# Problem:
If an entry below holds a picture, leave the picture out and print the rest exactly.

======

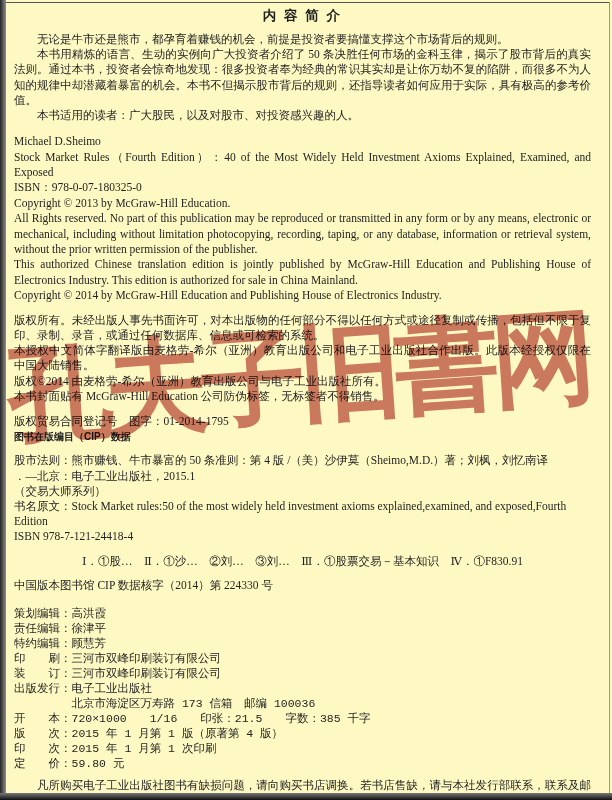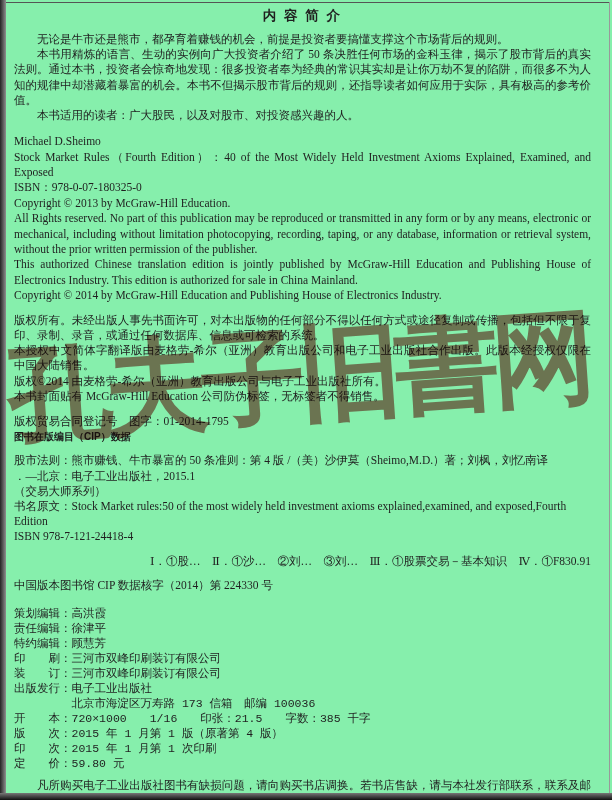--- a/index.html
+++ b/index.html
@@ -1,17 +1,17 @@
 <!DOCTYPE html>
 <html><head>
 <meta charset="utf-8">
 <style>
   html,body{margin:0;padding:0;background:#ffffff;}
   .page{
-    position:relative;width:612px;height:800px;background:#86efac;
+    position:relative;width:612px;height:800px;background:#fef9c3;
     overflow:hidden;color:#1f1f1f;
     font-family:"Liberation Serif","DejaVu Serif",serif;
   }
   .edge-left{position:absolute;left:0;top:0;width:6px;height:100%;
     background:linear-gradient(90deg,#252525,#8f8f8f);}
   .edge-bottom{position:absolute;left:0;bottom:0;width:100%;height:7px;
     background:linear-gradient(0deg,#101010,#777777);}
   .edge-top{position:absolute;left:5px;right:2px;top:2px;height:1px;background:#555;}
   .edge-right{position:absolute;right:2px;top:2px;bottom:7px;width:1px;background:#999;}
 
@@ -29,21 +29,21 @@
   .eng-block .para{text-indent:0;line-height:15.4px;}
   .rights-block{margin-bottom:10px;}
   .rights-block .para{text-indent:0;}
   .reg-line{text-align:left;}
   .cip-heading{
     font-weight:700;font-family:"Liberation Sans","DejaVu Sans",sans-serif;
     font-size:10px;margin-bottom:9px;text-align:left;
   }
   .cip-entry{text-align:left;}
   .cip-entry div{line-height:15.2px;}
-  .cip-class{margin-top:9px;margin-bottom:9px;text-align:right;}
+  .cip-class{margin-top:9px;margin-bottom:9px;text-align:center;}
   .cip-registry{margin-bottom:13px;text-align:left;}
   .colophon{margin-bottom:7px;text-align:left;}
   .colophon div{line-height:15px;font-family:Liberation Mono, monospace;}
   .notes .para{line-height:15.4px;}
 
   .watermark{
     position:absolute;left:8px;top:344px;width:604px;
     font-size:104px;font-weight:700;line-height:1;
     font-family:"DejaVu Serif","Liberation Serif",serif;
     letter-spacing:-7px;white-space:nowrap;

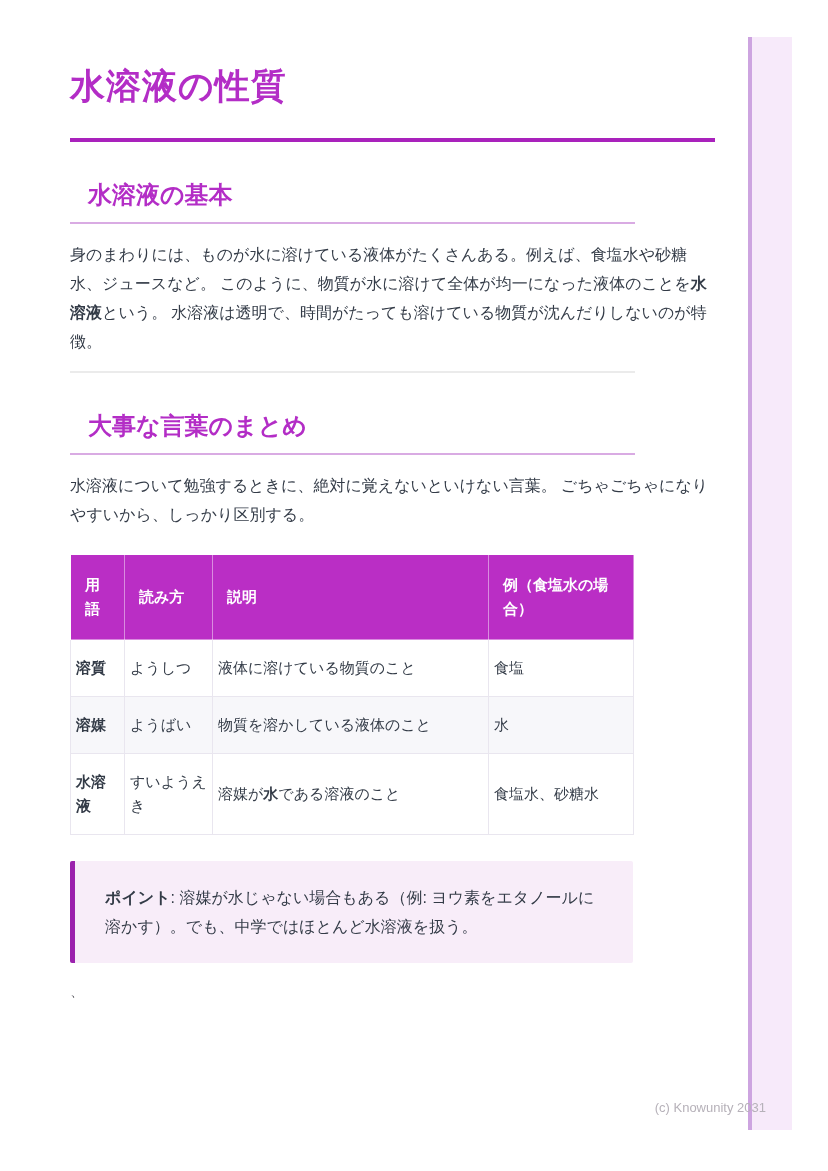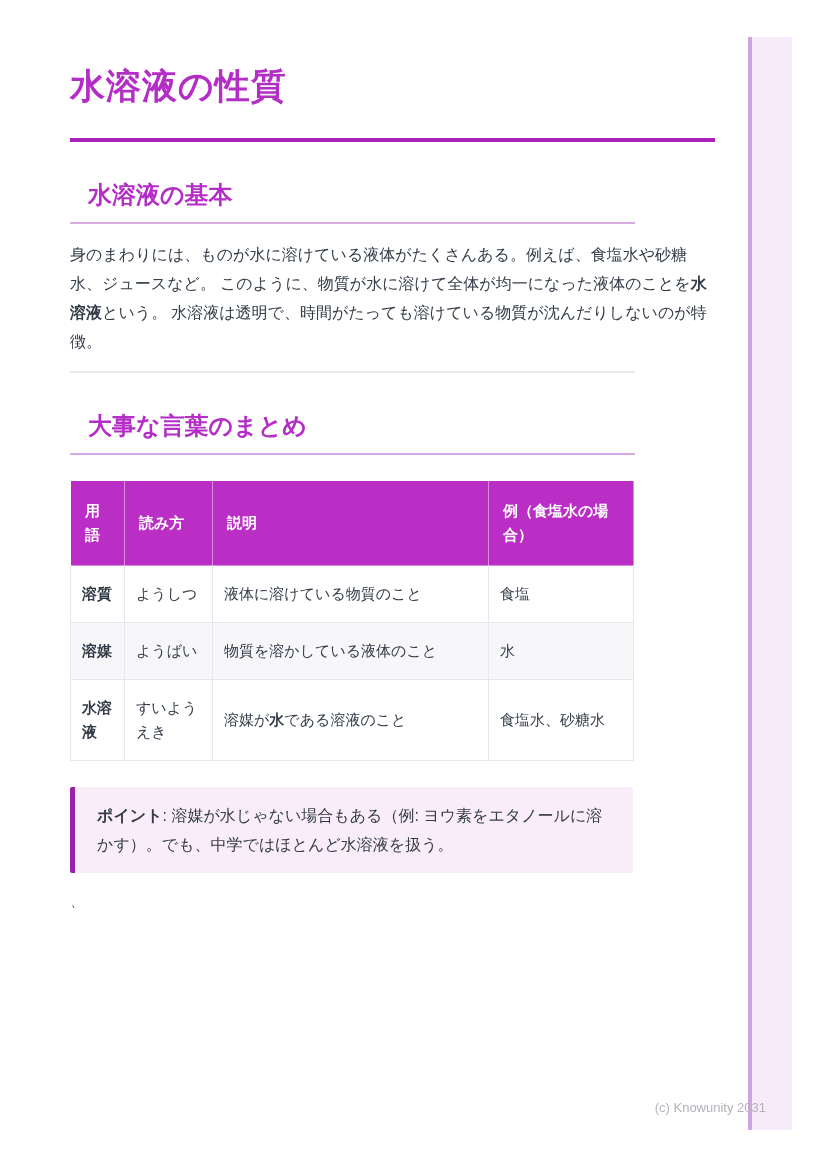--- a/index.html
+++ b/index.html
@@ -78,37 +78,37 @@
     text-align: left;
     vertical-align: middle;
     padding: 18px 14px;
     line-height: 24px;
     border: 1px solid rgba(255,255,255,0.45);
   }
   table.terms td {
     border: 1px solid #e9e6ef;
     vertical-align: middle;
     text-align: left;
-    padding: 16px 11px;
+    padding: 16px 5px;
     line-height: 24px;
     background: #ffffff;
   }
   table.terms tbody tr:nth-child(even) td { background: #f7f7fa; }
   table.terms td.term { font-weight: 700; }
   .callout {
     margin-top: 26px;
     width: 563px;
     box-sizing: border-box;
     background: var(--callout-bg, #f8edf9);
     border-left: 5px solid var(--callout-border, #9b21ad);
     border-radius: 2px;
     padding: 14px 22px;
   }
   .callout p {
-    margin: 0;
+    margin: 8px;
     font-size: 16px;
     line-height: 29px;
   }
   .stray-mark {
     margin-top: 20px;
     font-size: 14px;
     color: #4a4a52;
   }
   .footer-credit {
     position: absolute;
@@ -134,20 +134,21 @@
     <h2 class="section-heading">水溶液の基本</h2>
     <div class="h2-rule"></div>
     <p class="body-para"><span>身のまわりには、ものが水に溶けている液体がたくさんある。例えば、食塩水や砂糖水、ジュースなど。 このように、物質が水に溶けて全体が均一になった液体のことを</span><b>水溶液</b><span>という。 水溶液は透明で、時間がたっても溶けている物質が沈んだりしないのが特徴。</span></p>
   </section>
 
   <div class="divider"></div>
 
   <section>
     <h2 class="section-heading">大事な言葉のまとめ</h2>
     <div class="h2-rule"></div>
+    <p class="body-para">水溶液について勉強するときに、絶対に覚えないといけない言葉。 ごちゃごちゃになりやすいから、しっかり区別する。</p>
 
     <table class="terms">
       <colgroup>
           <col class="c1">
           <col class="c2">
           <col class="c3">
           <col class="c4">
         </colgroup>
       <thead>
         <tr>

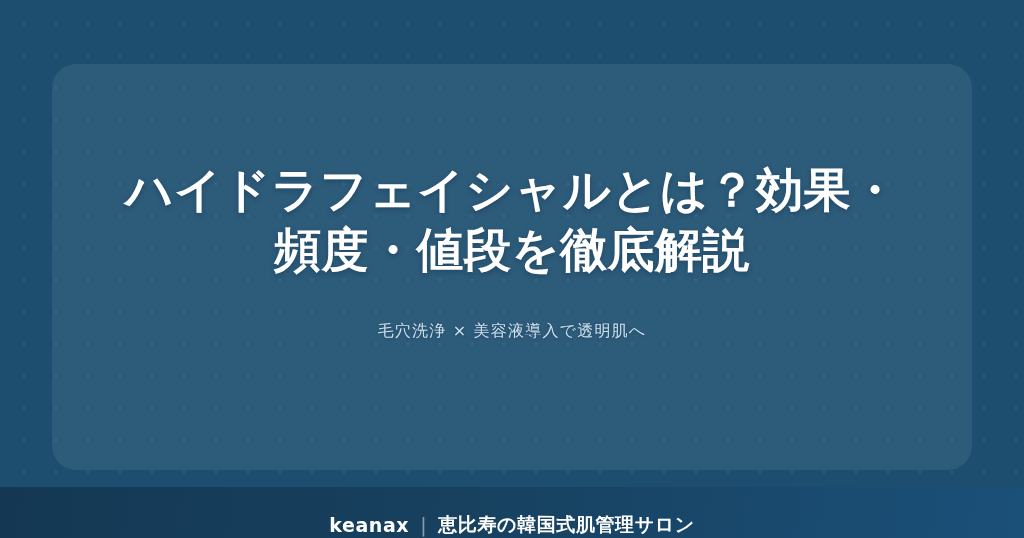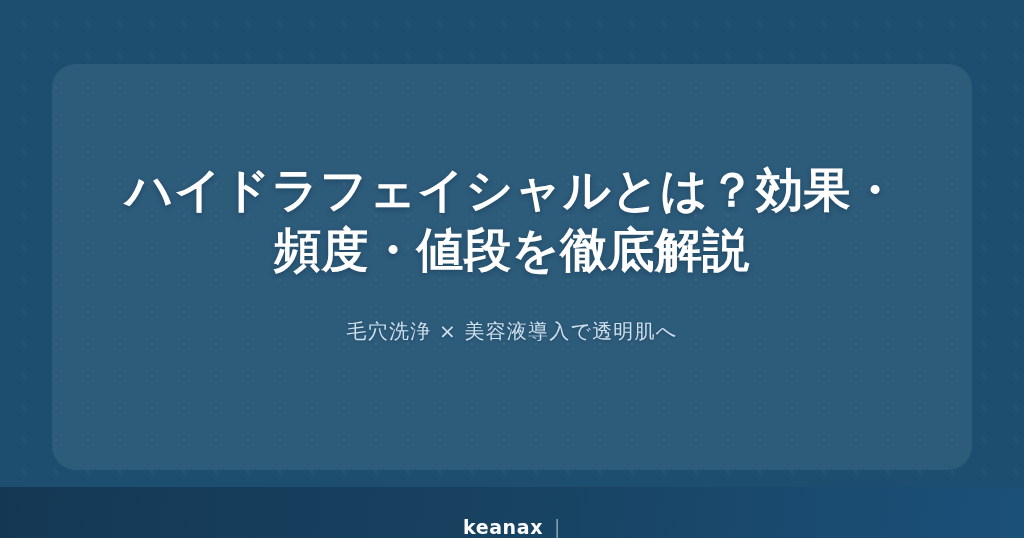--- a/index.html
+++ b/index.html
@@ -63,21 +63,21 @@
     font-weight: 700;
     line-height: 60px;
     letter-spacing: 0.5px;
     text-shadow: 0 2px 5px rgba(9,38,60,0.35);
     white-space: pre-line;
   }
 
   .hero-subtitle {
     margin: 36px 0 0 0;
     color: #cfe0ed;
-    font-size: 20px;
+    font-size: 16px;
     font-weight: 400;
     line-height: 30px;
     letter-spacing: 1.2px;
     text-shadow: 0 1px 3px rgba(9,38,60,0.28);
   }
 
   
   .footer-bar {
     position: absolute;
     left: 0;
@@ -126,16 +126,17 @@
       <h1 class="hero-title">ハイドラフェイシャルとは？効果・
 頻度・値段を徹底解説</h1>
       <p class="hero-subtitle">毛穴洗浄 × 美容液導入で透明肌へ</p>
     </div>
   </div>
 
   <div class="footer-bar">
     <div class="footer-text">
       <span class="footer-brand">keanax</span>
       <span class="footer-sep">|</span>
+      <span class="footer-tagline">恵比寿の韓国式肌管理サロン</span>
     </div>
   </div>
 
 </div>
 
 </body></html>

======

# Answer area:
--- a/index.html
+++ b/index.html
@@ -1,17 +1,17 @@
 <!DOCTYPE html>
 <html><head>
 <meta charset="utf-8">
 <style>
   html,body{margin:0;padding:0;background:#ffffff;}
   .page{
-    position:relative;width:612px;height:800px;background:#86efac;
+    position:relative;width:612px;height:800px;background:#fef9c3;
     overflow:hidden;color:#1f1f1f;
     font-family:"Liberation Serif","DejaVu Serif",serif;
   }
   .edge-left{position:absolute;left:0;top:0;width:6px;height:100%;
     background:linear-gradient(90deg,#252525,#8f8f8f);}
   .edge-bottom{position:absolute;left:0;bottom:0;width:100%;height:7px;
     background:linear-gradient(0deg,#101010,#777777);}
   .edge-top{position:absolute;left:5px;right:2px;top:2px;height:1px;background:#555;}
   .edge-right{position:absolute;right:2px;top:2px;bottom:7px;width:1px;background:#999;}
 
@@ -29,21 +29,21 @@
   .eng-block .para{text-indent:0;line-height:15.4px;}
   .rights-block{margin-bottom:10px;}
   .rights-block .para{text-indent:0;}
   .reg-line{text-align:left;}
   .cip-heading{
     font-weight:700;font-family:"Liberation Sans","DejaVu Sans",sans-serif;
     font-size:10px;margin-bottom:9px;text-align:left;
   }
   .cip-entry{text-align:left;}
   .cip-entry div{line-height:15.2px;}
-  .cip-class{margin-top:9px;margin-bottom:9px;text-align:right;}
+  .cip-class{margin-top:9px;margin-bottom:9px;text-align:center;}
   .cip-registry{margin-bottom:13px;text-align:left;}
   .colophon{margin-bottom:7px;text-align:left;}
   .colophon div{line-height:15px;font-family:Liberation Mono, monospace;}
   .notes .para{line-height:15.4px;}
 
   .watermark{
     position:absolute;left:8px;top:344px;width:604px;
     font-size:104px;font-weight:700;line-height:1;
     font-family:"DejaVu Serif","Liberation Serif",serif;
     letter-spacing:-7px;white-space:nowrap;

--- a/index.html
+++ b/index.html
@@ -78,37 +78,37 @@
     text-align: left;
     vertical-align: middle;
     padding: 18px 14px;
     line-height: 24px;
     border: 1px solid rgba(255,255,255,0.45);
   }
   table.terms td {
     border: 1px solid #e9e6ef;
     vertical-align: middle;
     text-align: left;
-    padding: 16px 11px;
+    padding: 16px 5px;
     line-height: 24px;
     background: #ffffff;
   }
   table.terms tbody tr:nth-child(even) td { background: #f7f7fa; }
   table.terms td.term { font-weight: 700; }
   .callout {
     margin-top: 26px;
     width: 563px;
     box-sizing: border-box;
     background: var(--callout-bg, #f8edf9);
     border-left: 5px solid var(--callout-border, #9b21ad);
     border-radius: 2px;
     padding: 14px 22px;
   }
   .callout p {
-    margin: 0;
+    margin: 8px;
     font-size: 16px;
     line-height: 29px;
   }
   .stray-mark {
     margin-top: 20px;
     font-size: 14px;
     color: #4a4a52;
   }
   .footer-credit {
     position: absolute;
@@ -134,20 +134,21 @@
     <h2 class="section-heading">水溶液の基本</h2>
     <div class="h2-rule"></div>
     <p class="body-para"><span>身のまわりには、ものが水に溶けている液体がたくさんある。例えば、食塩水や砂糖水、ジュースなど。 このように、物質が水に溶けて全体が均一になった液体のことを</span><b>水溶液</b><span>という。 水溶液は透明で、時間がたっても溶けている物質が沈んだりしないのが特徴。</span></p>
   </section>
 
   <div class="divider"></div>
 
   <section>
     <h2 class="section-heading">大事な言葉のまとめ</h2>
     <div class="h2-rule"></div>
+    <p class="body-para">水溶液について勉強するときに、絶対に覚えないといけない言葉。 ごちゃごちゃになりやすいから、しっかり区別する。</p>
 
     <table class="terms">
       <colgroup>
           <col class="c1">
           <col class="c2">
           <col class="c3">
           <col class="c4">
         </colgroup>
       <thead>
         <tr>

--- a/index.html
+++ b/index.html
@@ -63,21 +63,21 @@
     font-weight: 700;
     line-height: 60px;
     letter-spacing: 0.5px;
     text-shadow: 0 2px 5px rgba(9,38,60,0.35);
     white-space: pre-line;
   }
 
   .hero-subtitle {
     margin: 36px 0 0 0;
     color: #cfe0ed;
-    font-size: 20px;
+    font-size: 16px;
     font-weight: 400;
     line-height: 30px;
     letter-spacing: 1.2px;
     text-shadow: 0 1px 3px rgba(9,38,60,0.28);
   }
 
   
   .footer-bar {
     position: absolute;
     left: 0;
@@ -126,16 +126,17 @@
       <h1 class="hero-title">ハイドラフェイシャルとは？効果・
 頻度・値段を徹底解説</h1>
       <p class="hero-subtitle">毛穴洗浄 × 美容液導入で透明肌へ</p>
     </div>
   </div>
 
   <div class="footer-bar">
     <div class="footer-text">
       <span class="footer-brand">keanax</span>
       <span class="footer-sep">|</span>
+      <span class="footer-tagline">恵比寿の韓国式肌管理サロン</span>
     </div>
   </div>
 
 </div>
 
 </body></html>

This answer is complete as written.